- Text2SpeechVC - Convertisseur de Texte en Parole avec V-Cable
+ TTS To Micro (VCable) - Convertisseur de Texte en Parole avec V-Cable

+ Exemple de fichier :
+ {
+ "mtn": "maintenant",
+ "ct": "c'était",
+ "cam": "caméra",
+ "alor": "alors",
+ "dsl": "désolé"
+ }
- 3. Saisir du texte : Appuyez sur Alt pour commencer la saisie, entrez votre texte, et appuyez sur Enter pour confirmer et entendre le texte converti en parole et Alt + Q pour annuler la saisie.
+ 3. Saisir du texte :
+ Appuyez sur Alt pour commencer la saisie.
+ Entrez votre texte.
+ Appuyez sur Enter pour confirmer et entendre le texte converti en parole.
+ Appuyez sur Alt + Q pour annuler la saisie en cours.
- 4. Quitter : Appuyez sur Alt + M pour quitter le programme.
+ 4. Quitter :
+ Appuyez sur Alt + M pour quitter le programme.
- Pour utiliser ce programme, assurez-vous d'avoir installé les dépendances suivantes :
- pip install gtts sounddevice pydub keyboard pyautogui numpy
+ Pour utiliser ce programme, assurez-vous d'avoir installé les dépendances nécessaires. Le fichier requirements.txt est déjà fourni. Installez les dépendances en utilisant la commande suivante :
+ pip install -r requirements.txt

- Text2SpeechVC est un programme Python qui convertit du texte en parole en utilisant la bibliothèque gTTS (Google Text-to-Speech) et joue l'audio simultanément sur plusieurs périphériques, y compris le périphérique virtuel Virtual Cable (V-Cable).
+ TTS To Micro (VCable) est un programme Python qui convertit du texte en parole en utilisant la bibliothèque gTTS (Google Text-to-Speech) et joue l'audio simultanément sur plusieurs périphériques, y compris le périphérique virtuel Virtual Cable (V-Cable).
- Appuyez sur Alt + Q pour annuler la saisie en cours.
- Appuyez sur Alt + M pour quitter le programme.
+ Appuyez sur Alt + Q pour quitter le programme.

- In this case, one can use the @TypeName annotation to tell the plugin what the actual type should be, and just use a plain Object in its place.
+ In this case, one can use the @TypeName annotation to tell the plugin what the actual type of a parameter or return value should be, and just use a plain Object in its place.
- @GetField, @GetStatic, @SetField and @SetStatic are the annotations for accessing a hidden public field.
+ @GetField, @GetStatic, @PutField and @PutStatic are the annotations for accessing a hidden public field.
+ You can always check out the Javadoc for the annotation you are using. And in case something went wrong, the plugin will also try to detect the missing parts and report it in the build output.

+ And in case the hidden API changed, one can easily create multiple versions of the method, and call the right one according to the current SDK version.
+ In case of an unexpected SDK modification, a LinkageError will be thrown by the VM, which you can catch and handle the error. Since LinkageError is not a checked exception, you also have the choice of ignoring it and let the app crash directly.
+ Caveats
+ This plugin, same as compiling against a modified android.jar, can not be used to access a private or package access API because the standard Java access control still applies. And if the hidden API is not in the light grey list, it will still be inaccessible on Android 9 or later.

■ ■ ■

▸ **EXERCISE OBJECTIVE**
Out of the data above, give again only the lines starting at the one holding "- @GetField, @GetStatic, @SetField" and ending at the one holding "current SDK version.", unchanged.

▸ **SOLUTION TO THE EXERCISE**
- @GetField, @GetStatic, @SetField and @SetStatic are the annotations for accessing a hidden public field.
+ @GetField, @GetStatic, @PutField and @PutStatic are the annotations for accessing a hidden public field.
+ You can always check out the Javadoc for the annotation you are using. And in case something went wrong, the plugin will also try to detect the missing parts and report it in the build output.

+ And in case the hidden API changed, one can easily create multiple versions of the method, and call the right one according to the current SDK version.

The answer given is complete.